- **WHAT IS NEEDED**: The entries below should be set down again exactly, with every picture left out.
*** Opening INFORMATION PROVIDED ***
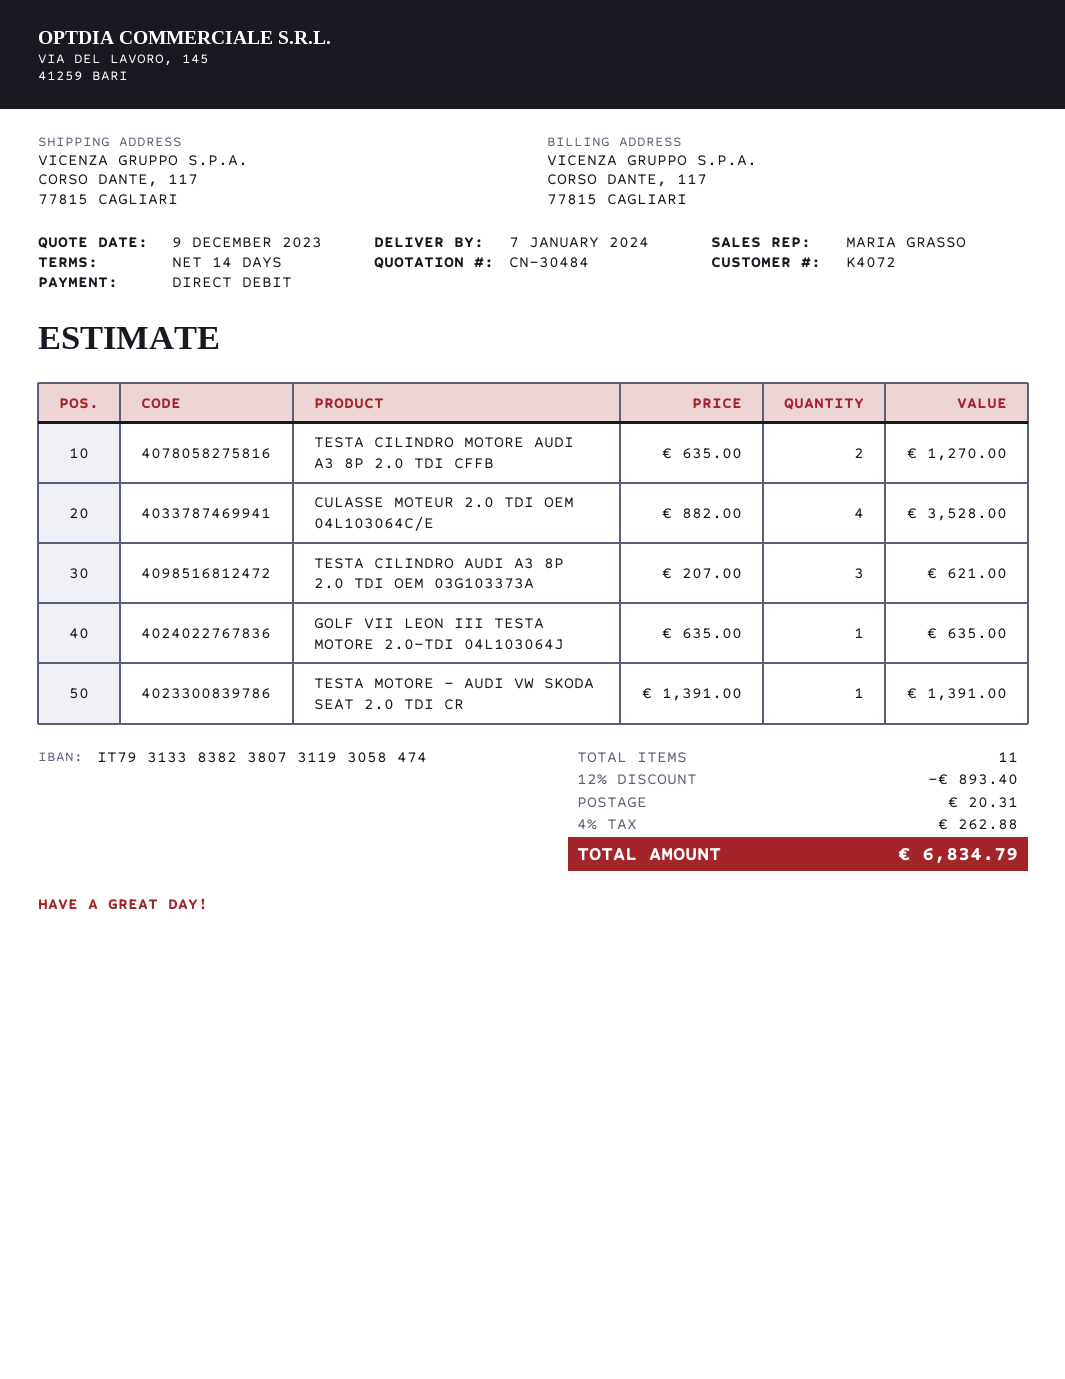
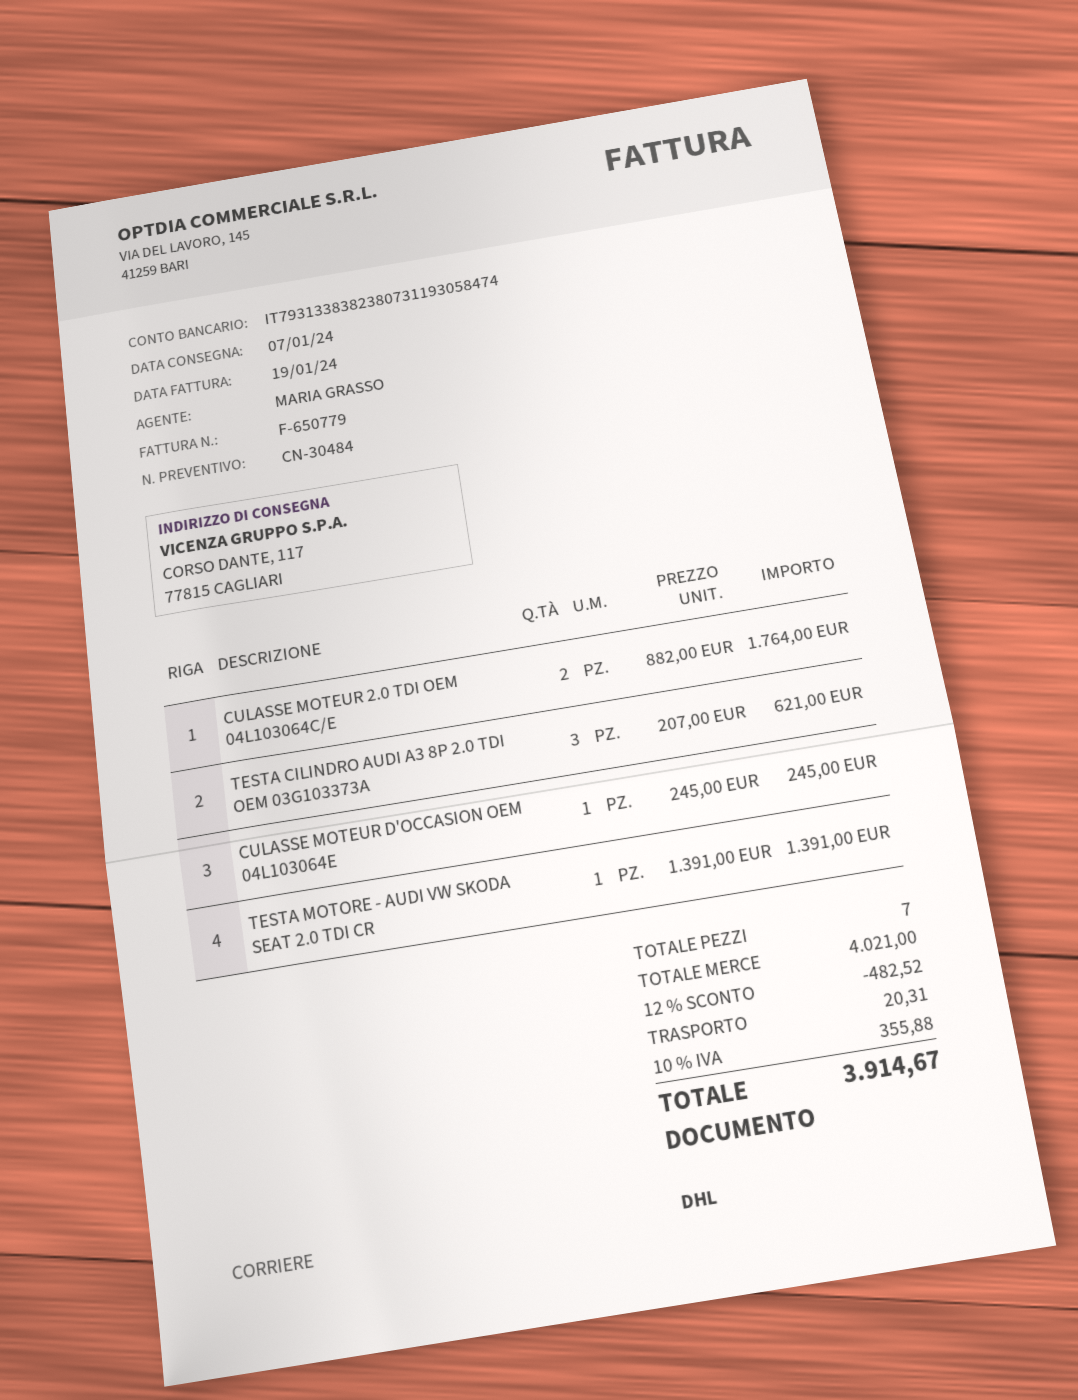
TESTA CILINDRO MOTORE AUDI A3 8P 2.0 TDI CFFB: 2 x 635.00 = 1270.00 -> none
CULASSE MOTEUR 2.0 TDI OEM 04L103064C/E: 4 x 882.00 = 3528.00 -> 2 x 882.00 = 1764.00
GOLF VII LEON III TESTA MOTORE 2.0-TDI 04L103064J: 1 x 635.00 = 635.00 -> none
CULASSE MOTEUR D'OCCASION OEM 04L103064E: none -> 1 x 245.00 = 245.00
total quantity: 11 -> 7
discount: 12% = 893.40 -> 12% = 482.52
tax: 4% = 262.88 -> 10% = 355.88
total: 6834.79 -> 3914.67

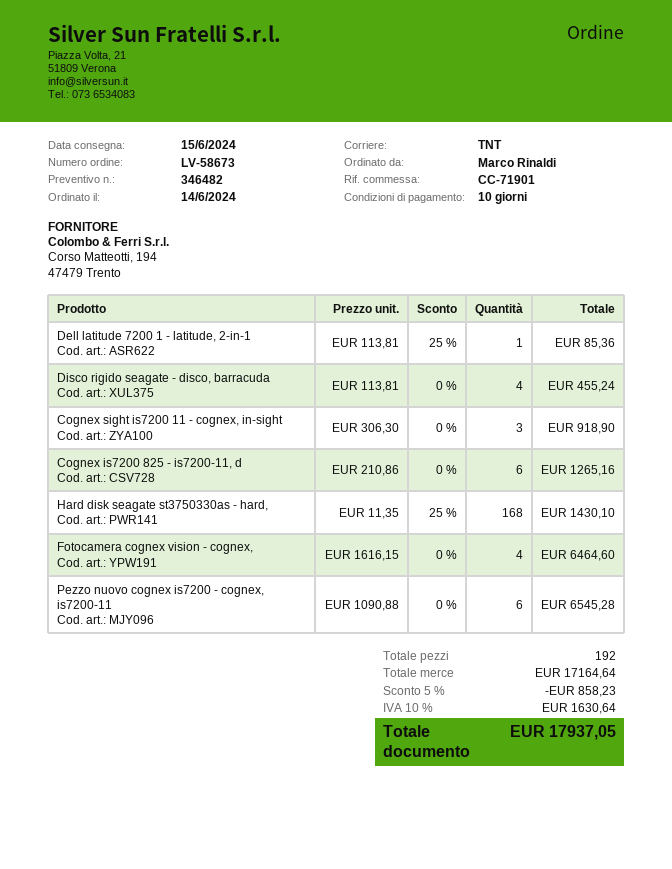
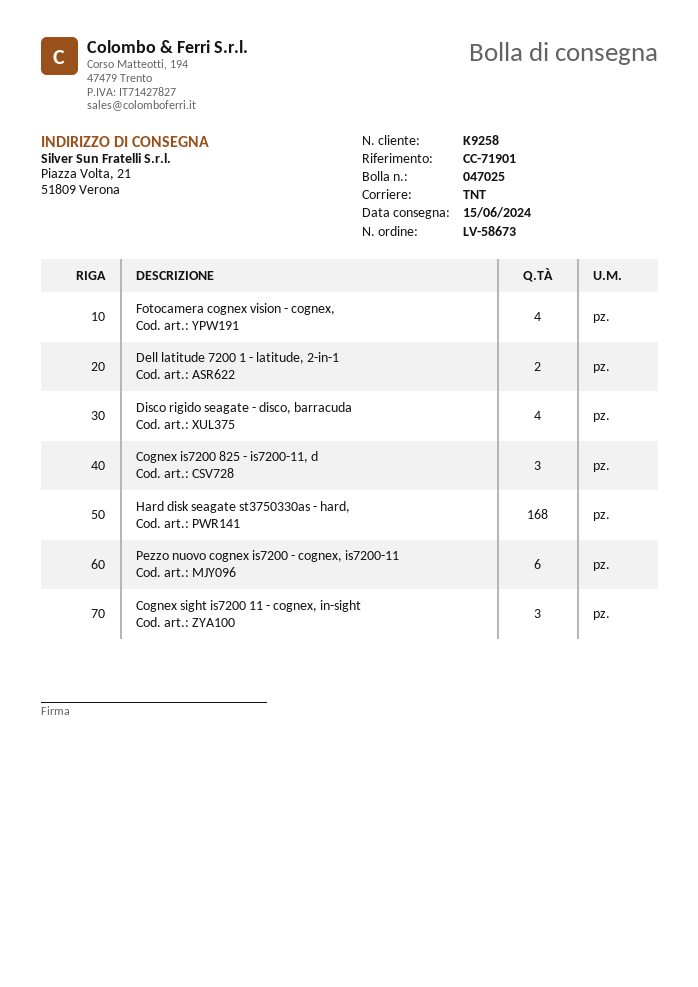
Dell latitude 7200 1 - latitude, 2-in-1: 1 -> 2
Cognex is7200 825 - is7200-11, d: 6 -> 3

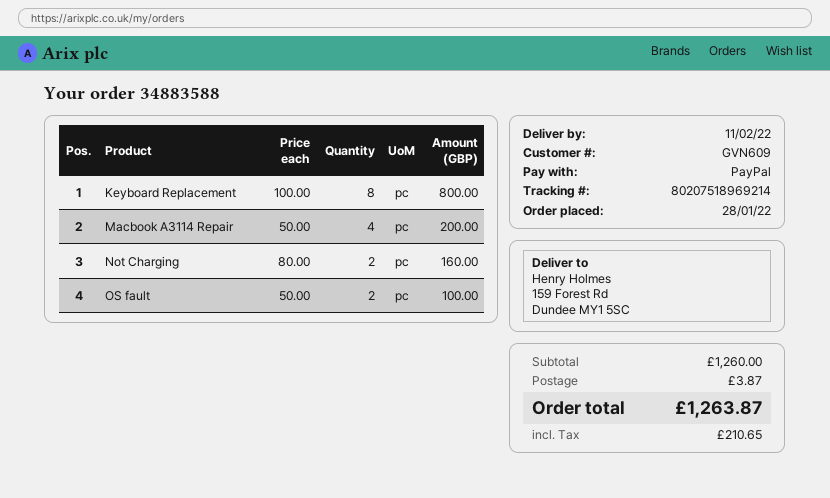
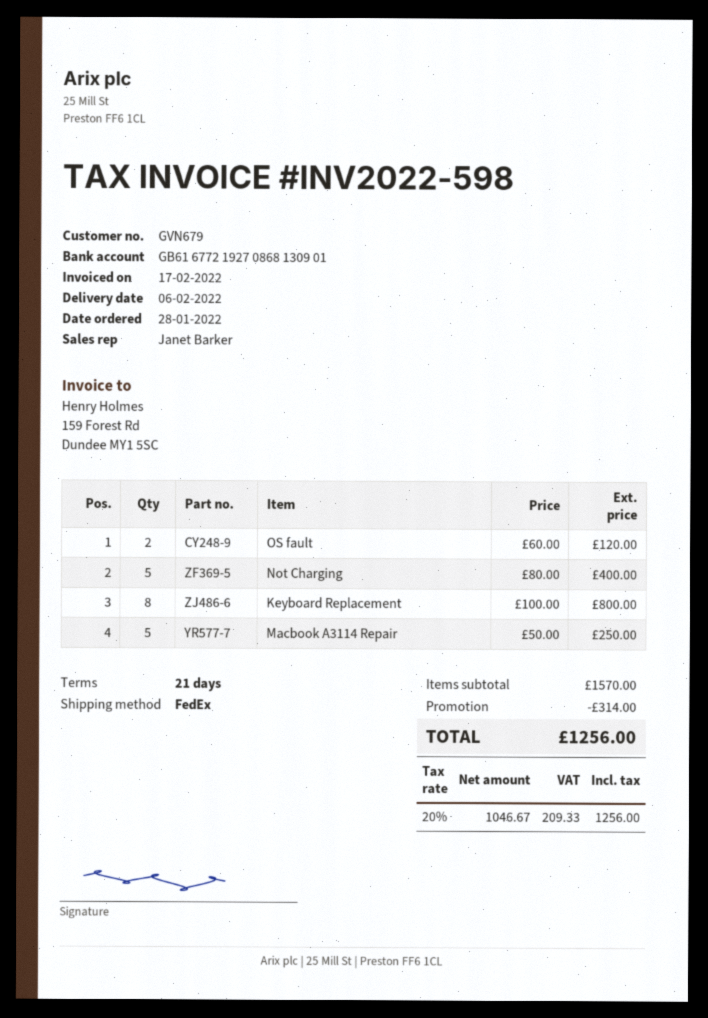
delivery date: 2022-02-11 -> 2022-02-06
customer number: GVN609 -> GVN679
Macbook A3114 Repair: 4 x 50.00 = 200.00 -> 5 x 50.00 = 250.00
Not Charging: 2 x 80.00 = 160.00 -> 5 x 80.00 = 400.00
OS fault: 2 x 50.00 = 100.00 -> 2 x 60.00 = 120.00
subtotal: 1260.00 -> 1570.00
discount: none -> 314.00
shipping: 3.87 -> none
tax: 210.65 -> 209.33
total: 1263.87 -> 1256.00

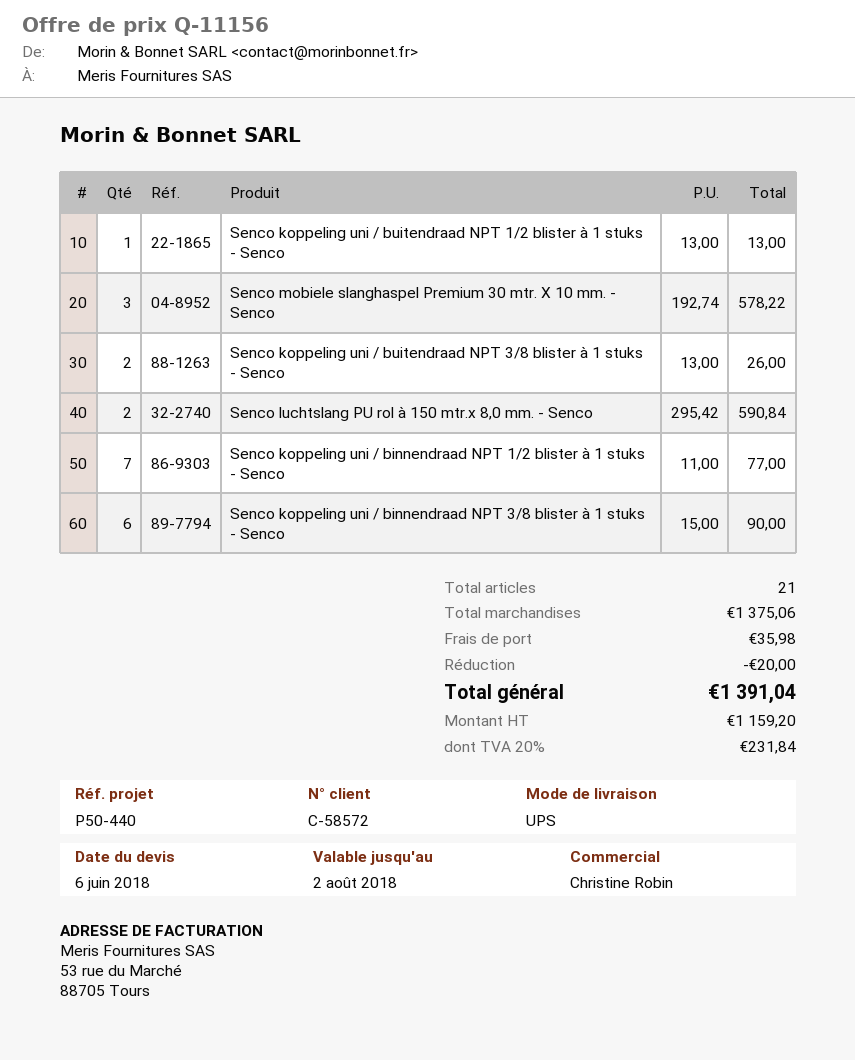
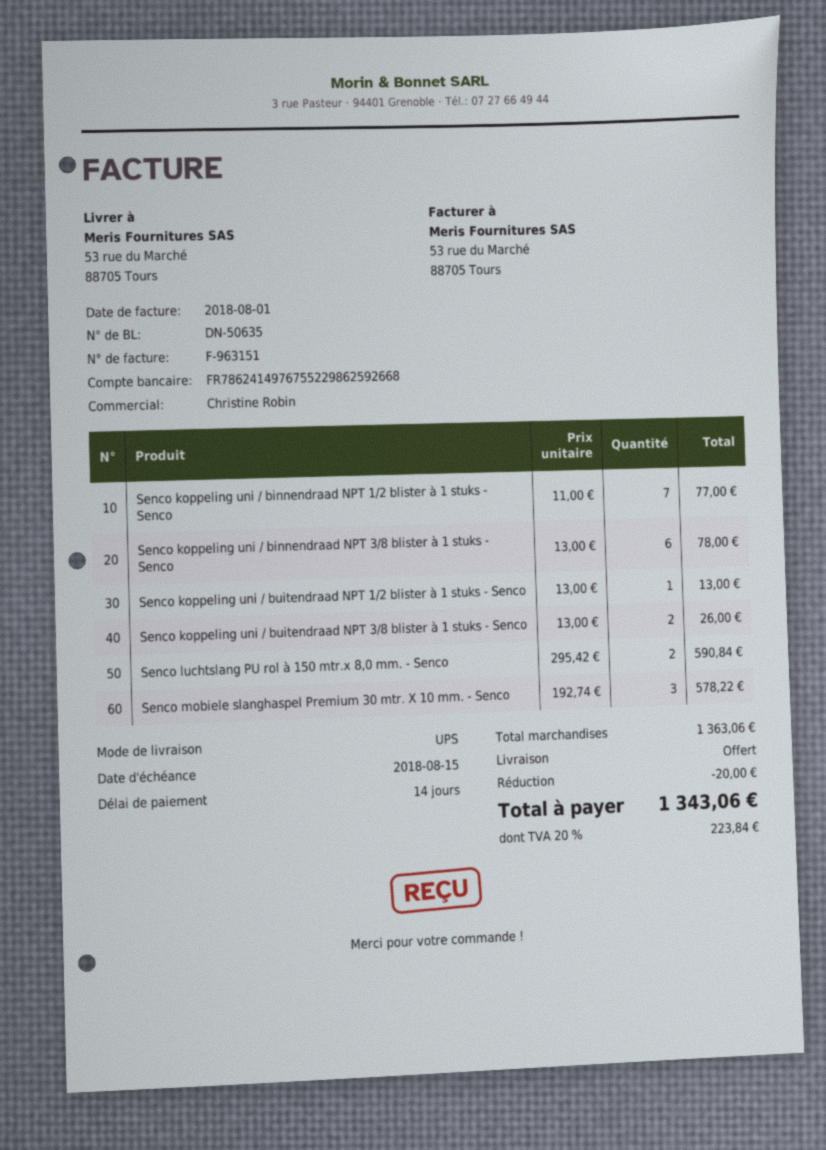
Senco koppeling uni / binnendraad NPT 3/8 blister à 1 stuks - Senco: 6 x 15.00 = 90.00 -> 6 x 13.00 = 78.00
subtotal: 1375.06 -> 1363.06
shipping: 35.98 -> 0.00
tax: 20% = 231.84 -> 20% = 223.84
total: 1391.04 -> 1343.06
*** Closing INFORMATION PROVIDED ***
- **THE ANSWER**:
TESTA CILINDRO MOTORE AUDI A3 8P 2.0 TDI CFFB: 2 x 635.00 = 1270.00 -> none
CULASSE MOTEUR 2.0 TDI OEM 04L103064C/E: 4 x 882.00 = 3528.00 -> 2 x 882.00 = 1764.00
GOLF VII LEON III TESTA MOTORE 2.0-TDI 04L103064J: 1 x 635.00 = 635.00 -> none
CULASSE MOTEUR D'OCCASION OEM 04L103064E: none -> 1 x 245.00 = 245.00
total quantity: 11 -> 7
discount: 12% = 893.40 -> 12% = 482.52
tax: 4% = 262.88 -> 10% = 355.88
total: 6834.79 -> 3914.67

Dell latitude 7200 1 - latitude, 2-in-1: 1 -> 2
Cognex is7200 825 - is7200-11, d: 6 -> 3

delivery date: 2022-02-11 -> 2022-02-06
customer number: GVN609 -> GVN679
Macbook A3114 Repair: 4 x 50.00 = 200.00 -> 5 x 50.00 = 250.00
Not Charging: 2 x 80.00 = 160.00 -> 5 x 80.00 = 400.00
OS fault: 2 x 50.00 = 100.00 -> 2 x 60.00 = 120.00
subtotal: 1260.00 -> 1570.00
discount: none -> 314.00
shipping: 3.87 -> none
tax: 210.65 -> 209.33
total: 1263.87 -> 1256.00

Senco koppeling uni / binnendraad NPT 3/8 blister à 1 stuks - Senco: 6 x 15.00 = 90.00 -> 6 x 13.00 = 78.00
subtotal: 1375.06 -> 1363.06
shipping: 35.98 -> 0.00
tax: 20% = 231.84 -> 20% = 223.84
total: 1391.04 -> 1343.06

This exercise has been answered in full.